I migranti c’entrano con il Ministero degli Interni? Con il ministero della Giustizia? Per me c'entrano con il ministero della Cultura, con quello dell’Istruzione e con quello della Sanità. La sanità, curare. E qui arriva il tema della malattia. Dobbiamo avere lo stesso freddo che hanno loro quando siamo in casa e coprirci, quando abbiamo bisogno di lavarci.
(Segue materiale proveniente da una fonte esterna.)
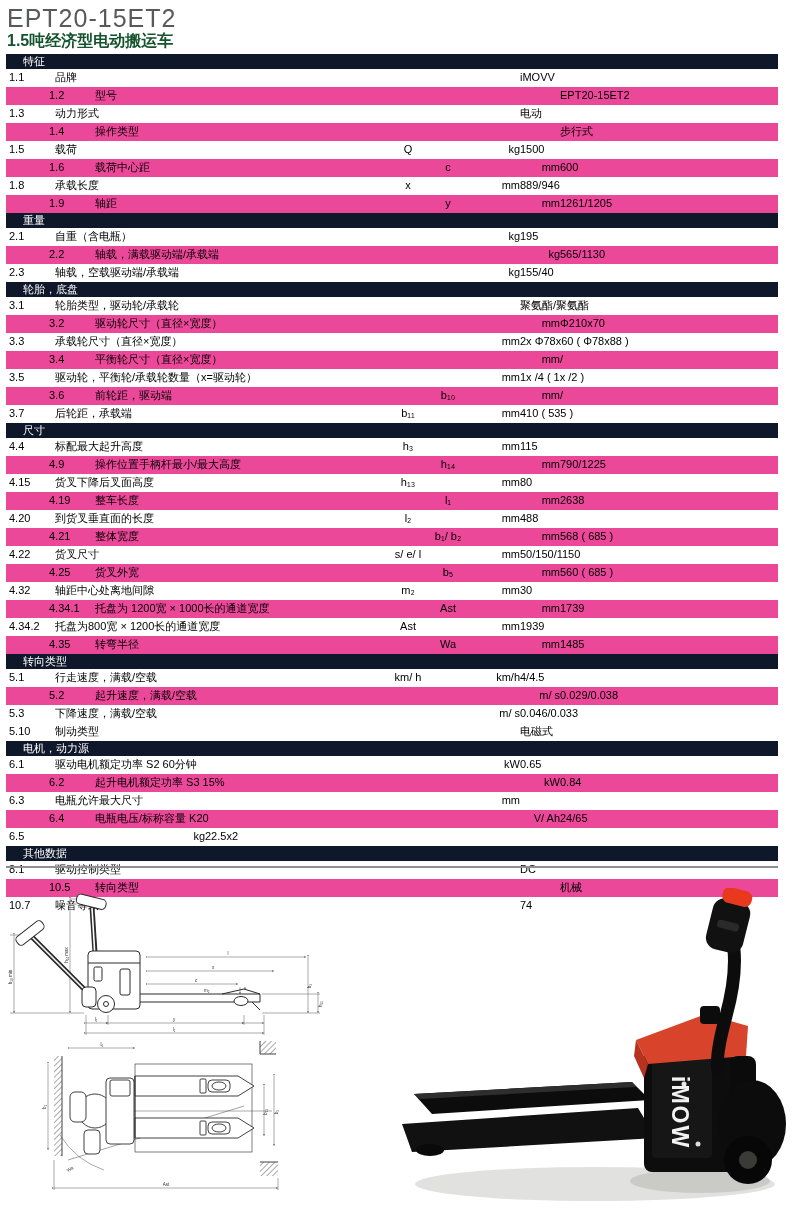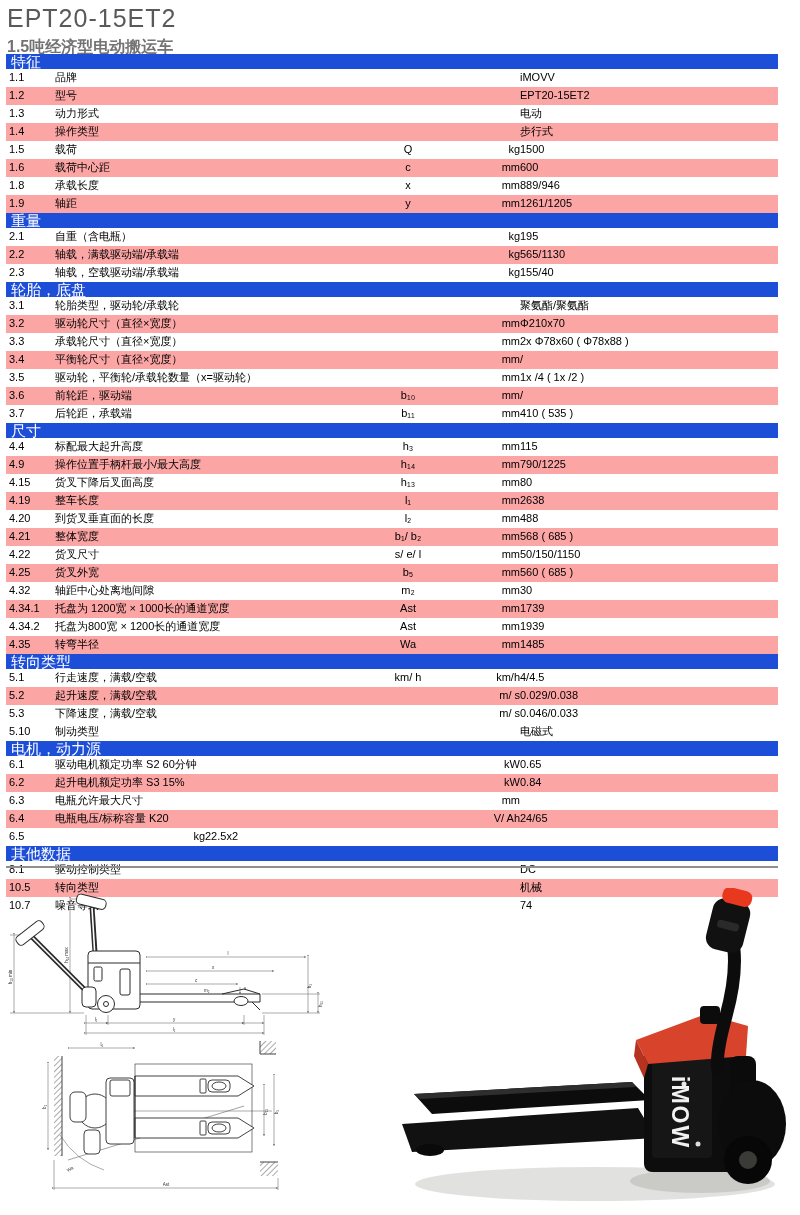--- a/index.html
+++ b/index.html
@@ -7,7 +7,7 @@
         font-family:"Liberation Sans","DejaVu Sans",sans-serif;color:#000;}
   .title{position:absolute;left:7px;top:4px;font-size:25px;font-weight:400;
          color:#58595b;letter-spacing:1px;}
-  .subtitle{position:absolute;left:7px;top:37px;font-size:16px;font-weight:bold;color:#737373;}
+  .subtitle{position:absolute;left:7px;top:31px;font-size:16px;font-weight:bold;color:#14532d;}
   .spec{position:absolute;left:6px;top:54px;width:772px;}
   .sec{height:15px;line-height:15px;background:#1d4ed8;color:#fff;font-size:15px;
        padding-left:5px;margin:0;}

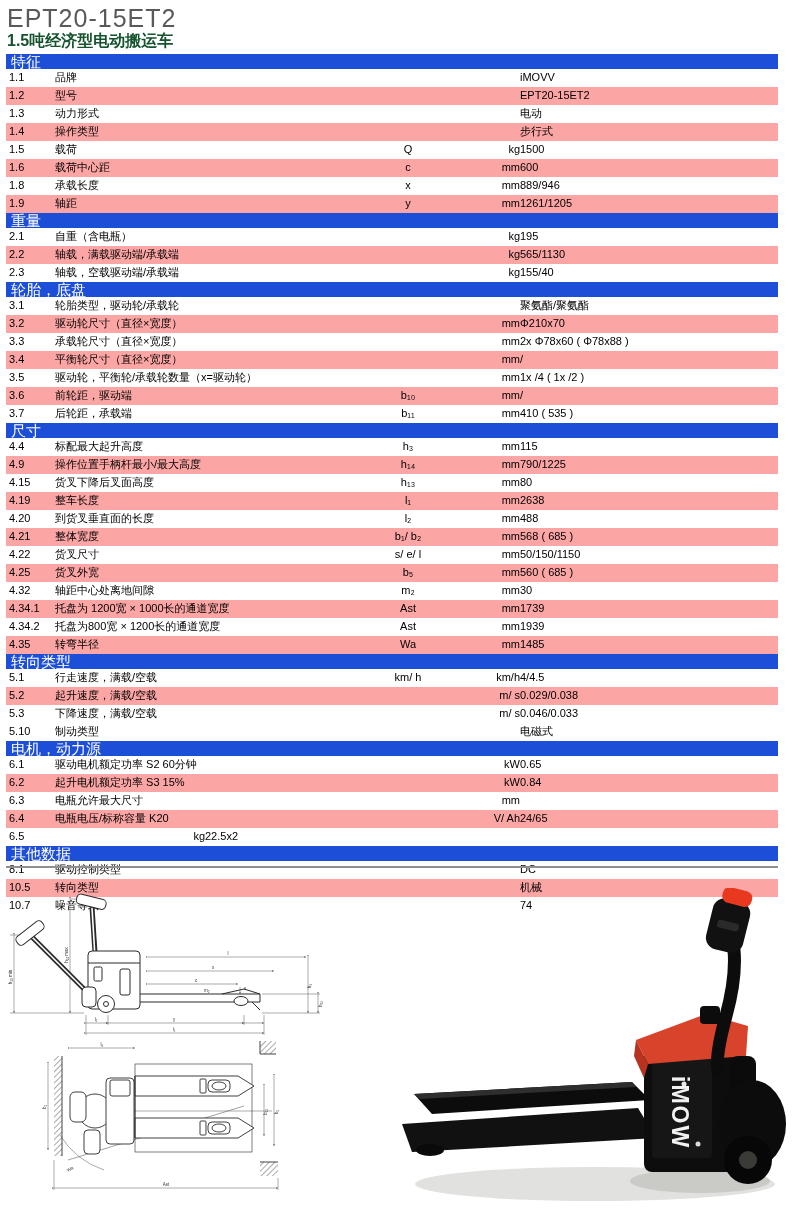--- a/index.html
+++ b/index.html
@@ -9,8 +9,8 @@
          color:#58595b;letter-spacing:1px;}
   .subtitle{position:absolute;left:7px;top:31px;font-size:16px;font-weight:bold;color:#14532d;}
   .spec{position:absolute;left:6px;top:54px;width:772px;}
-  .sec{height:15px;line-height:15px;background:#1d4ed8;color:#fff;font-size:15px;
-       padding-left:5px;margin:0;}
+  .sec{height:15px;line-height:15px;background:#0f172a;color:#fff;font-size:11px;
+       padding-left:17px;margin:0;}
   .srow{display:flex;height:18px;line-height:16.5px;font-size:11px;background:#fff;}
   .srow.alt{background:#fca5a5;}
   .c-num{width:49px;padding-left:3px;box-sizing:border-box;white-space:nowrap;}

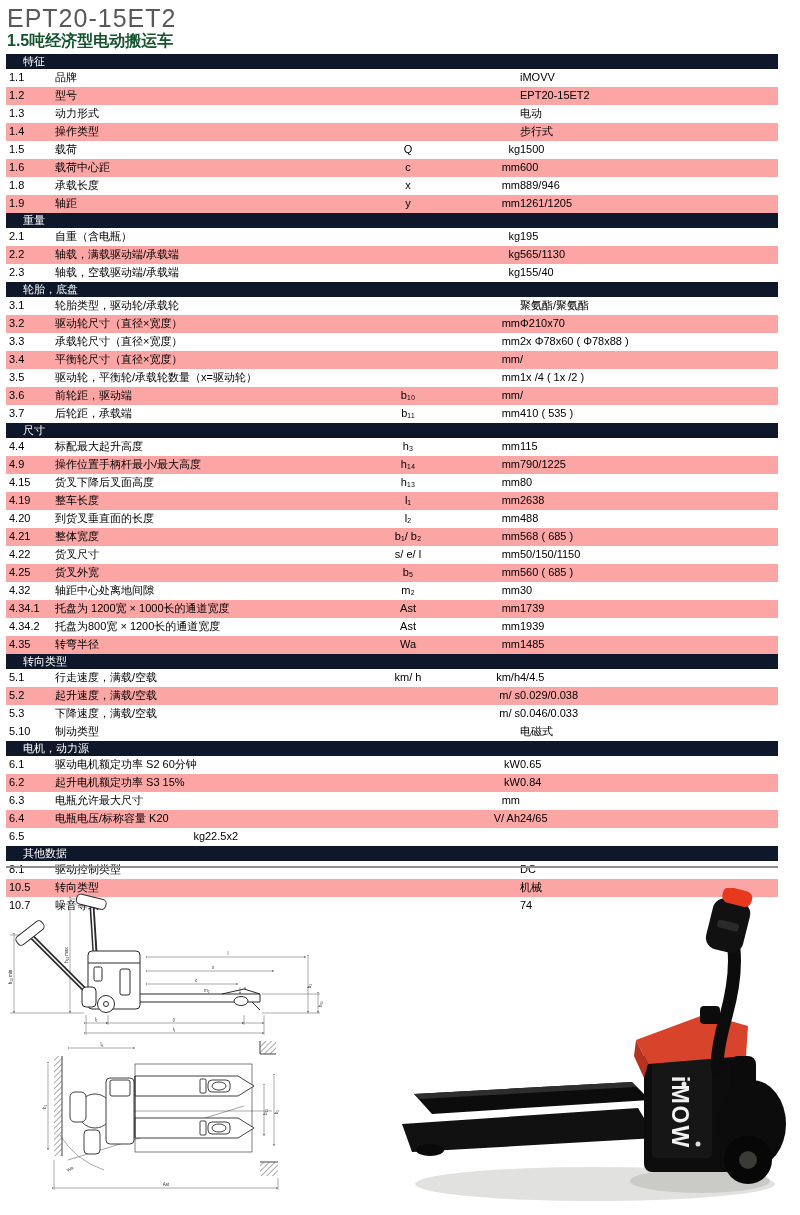--- a/index.html
+++ b/index.html
@@ -12,7 +12,7 @@
   .sec{height:15px;line-height:15px;background:#0f172a;color:#fff;font-size:11px;
        padding-left:17px;margin:0;}
   .srow{display:flex;height:18px;line-height:16.5px;font-size:11px;background:#fff;}
-  .srow.alt{background:#fca5a5;}
+  .srow.alt{background:#ec4899;padding-left:40px;}
   .c-num{width:49px;padding-left:3px;box-sizing:border-box;white-space:nowrap;}
   .c-label{width:315px;white-space:nowrap;overflow:hidden;}
   .c-sym{width:76px;text-align:center;white-space:nowrap;}

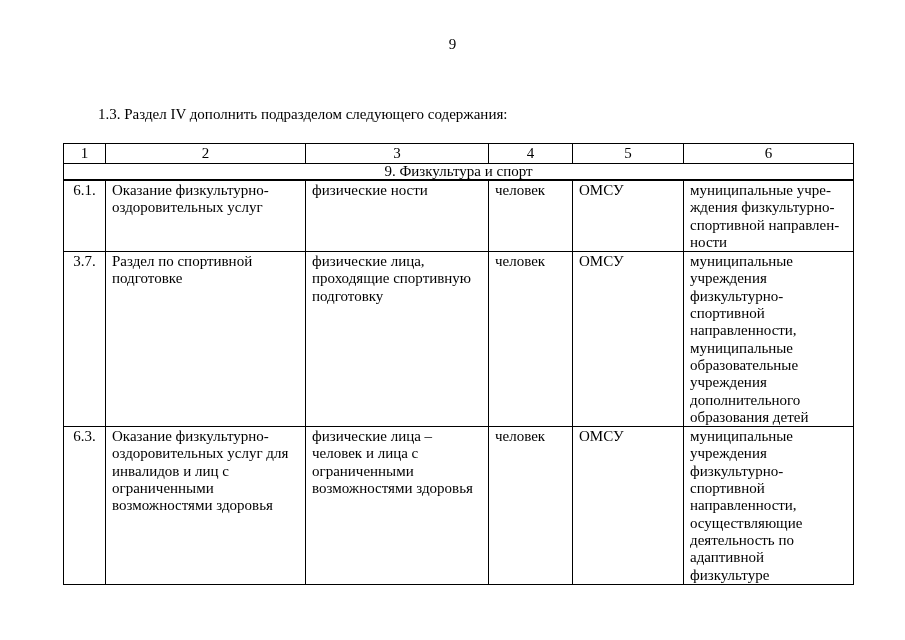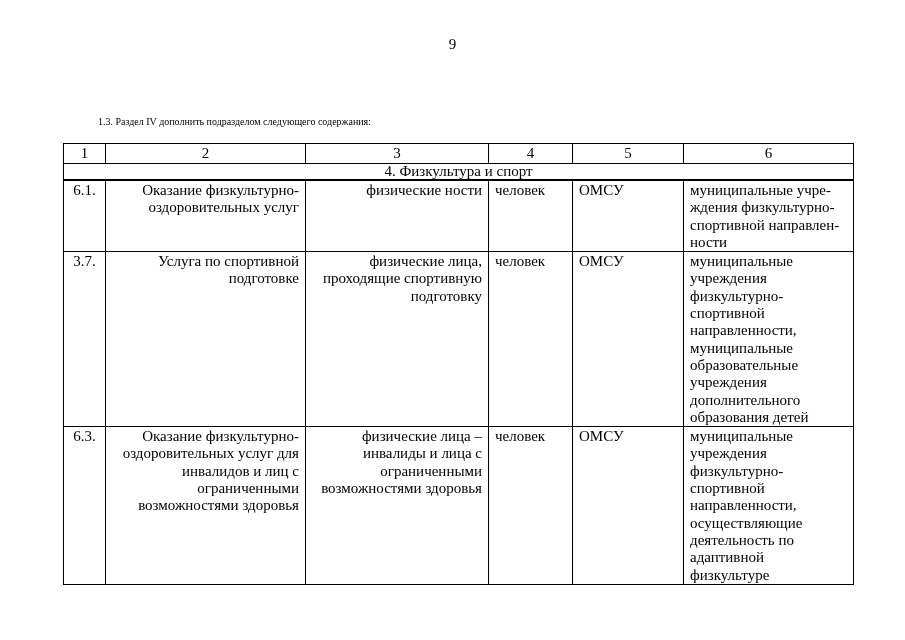--- a/index.html
+++ b/index.html
@@ -28,9 +28,9 @@
   }
   .paragraph {
     position: absolute;
-    top: 116px;
+    top: 106px;
     left: 98px;
-    font-size: 10px;
+    font-size: 15px;
     white-space: nowrap;
   }
   table.doc-table {

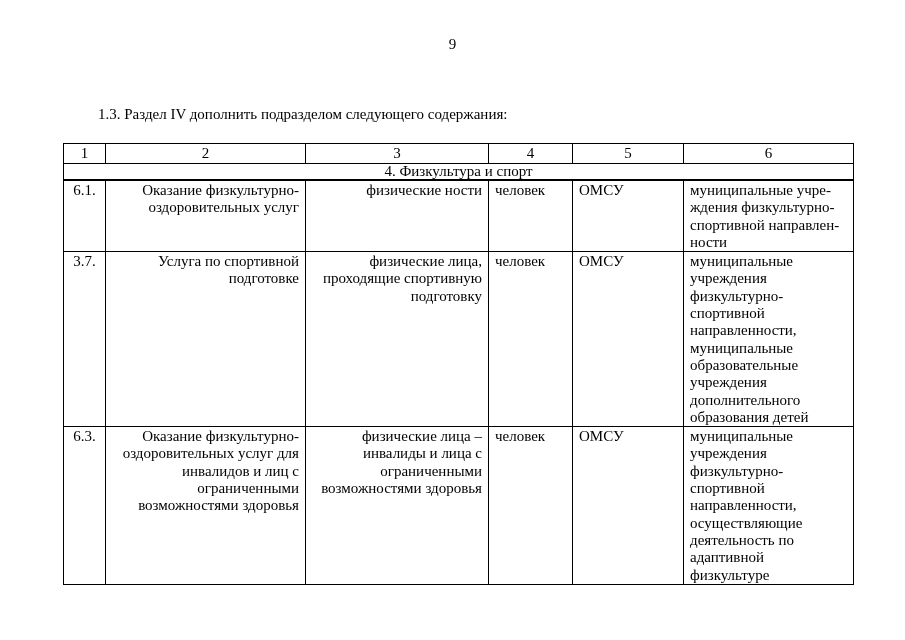--- a/index.html
+++ b/index.html
@@ -98,7 +98,7 @@
         <td>6</td>
       </tr>
       <tr class="section-row">
-        <td colspan="6">4. Физкультура и спорт</td>
+        <td colspan="6">9. Физкультура и спорт</td>
       </tr>
       <tr class="row-61">
         <td class="cell-num">6.1.</td>

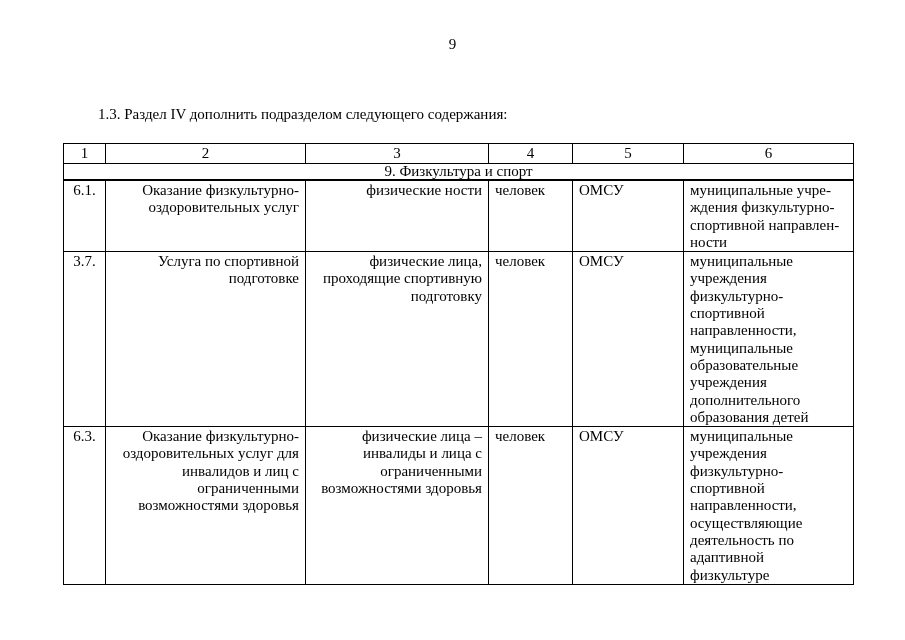--- a/index.html
+++ b/index.html
@@ -64,7 +64,7 @@
     border-bottom: 2px solid #000000;
   }
   td.cell-num   { text-align: center; padding-left: 2px; padding-right: 2px; }
-  td.cell-left  { text-align: right; }
+  td.cell-left  { text-align: left; }
   td.cell-center{ text-align: left; }
   tr.row-61 { height: 70px; margin-top: 24px; }
   tr.row-62 { height: 173px; }

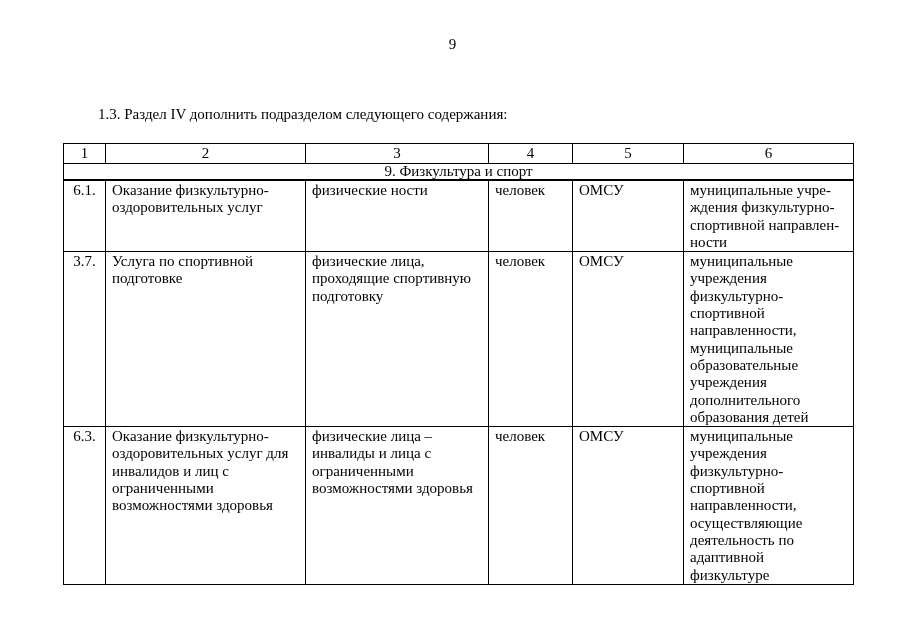--- a/index.html
+++ b/index.html
@@ -114,7 +114,7 @@
       </tr>
       <tr class="row-62">
         <td class="cell-num">3.7.</td>
-        <td class="cell-left">Услуга по спортивной
+        <td class="cell-left">Раздел по спортивной
 подготовке</td>
         <td class="cell-left">физические лица,
 проходящие спортивную

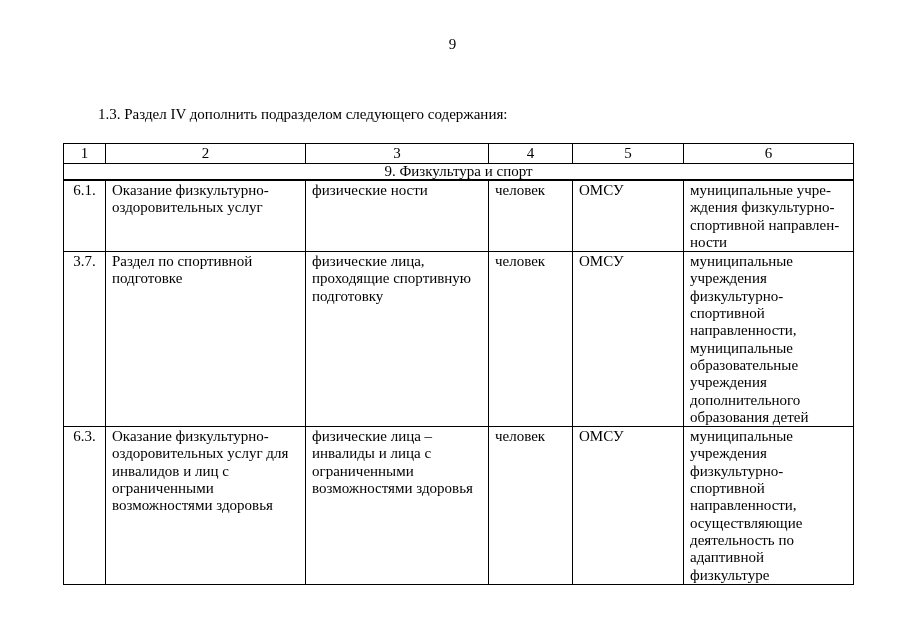--- a/index.html
+++ b/index.html
@@ -140,7 +140,7 @@
 ограниченными
 возможностями здоровья</td>
         <td class="cell-left">физические лица –
-инвалиды и лица с
+человек и лица с
 ограниченными
 возможностями здоровья</td>
         <td class="cell-center">человек</td>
Il nostro corpo deve vibrare con loro. Dobbiamo dedicare quel freddo, quel caldo, quella fame. Altrimenti sarà sempre: io non sono lebbroso che ne so dei lebbrosi, io non sono prete che ne so delle anime, io non sono legislatore e quindi che ne so dell’etica.

Noi votiamo gli eletti. Che non sono le persone elette in una urna. Sono le persone che si alzano. Quando parlo di voto di vastità parlo di questo. Come cittadino, artista e scrittore non posso limitarmi a lavorare. I vari detonatori che ci stanno spiegando con la loro azione tutto questo, come Gino Strada, Don Ciotti o Don Zanotelli devono farci capire che queste azioni le possiamo fare quotidianamente. Non possiamo ringraziarli. Dobbiamo diventare loro. È una chiamata all’azione. Una chiamata all’amore. Si parla pochissimo di questa parola. Una parola chiave rovinata dalla rete. Dimmi che c’è dentro di te. Ci sono tutte queste persone. Questo è il grande lavoro che si deve fare: capolavorare. I temi politici sono importantissimi, ma devono trovare delle città interiori che protestano ogni secondo e compongono la diversità, la differenza, per colmare l’abisso. Ci sono abissi tra malati e sani, carcerati e liberi. Bisogna colmarli. Perché si lavora sul nascondere. Noi giochiamo a nascondino. Queste persone le teniamo nascoste. E dobbiamo ringraziare queste Ong, che fanno un lavoro artistico, da “arti”. Come quando si dice “tengo famiglia“. Significa tirar su famiglia, prendere qualcuno e tirarlo su. È un mestiere quotidiano che facciamo tutti. Ecco il capolavorato.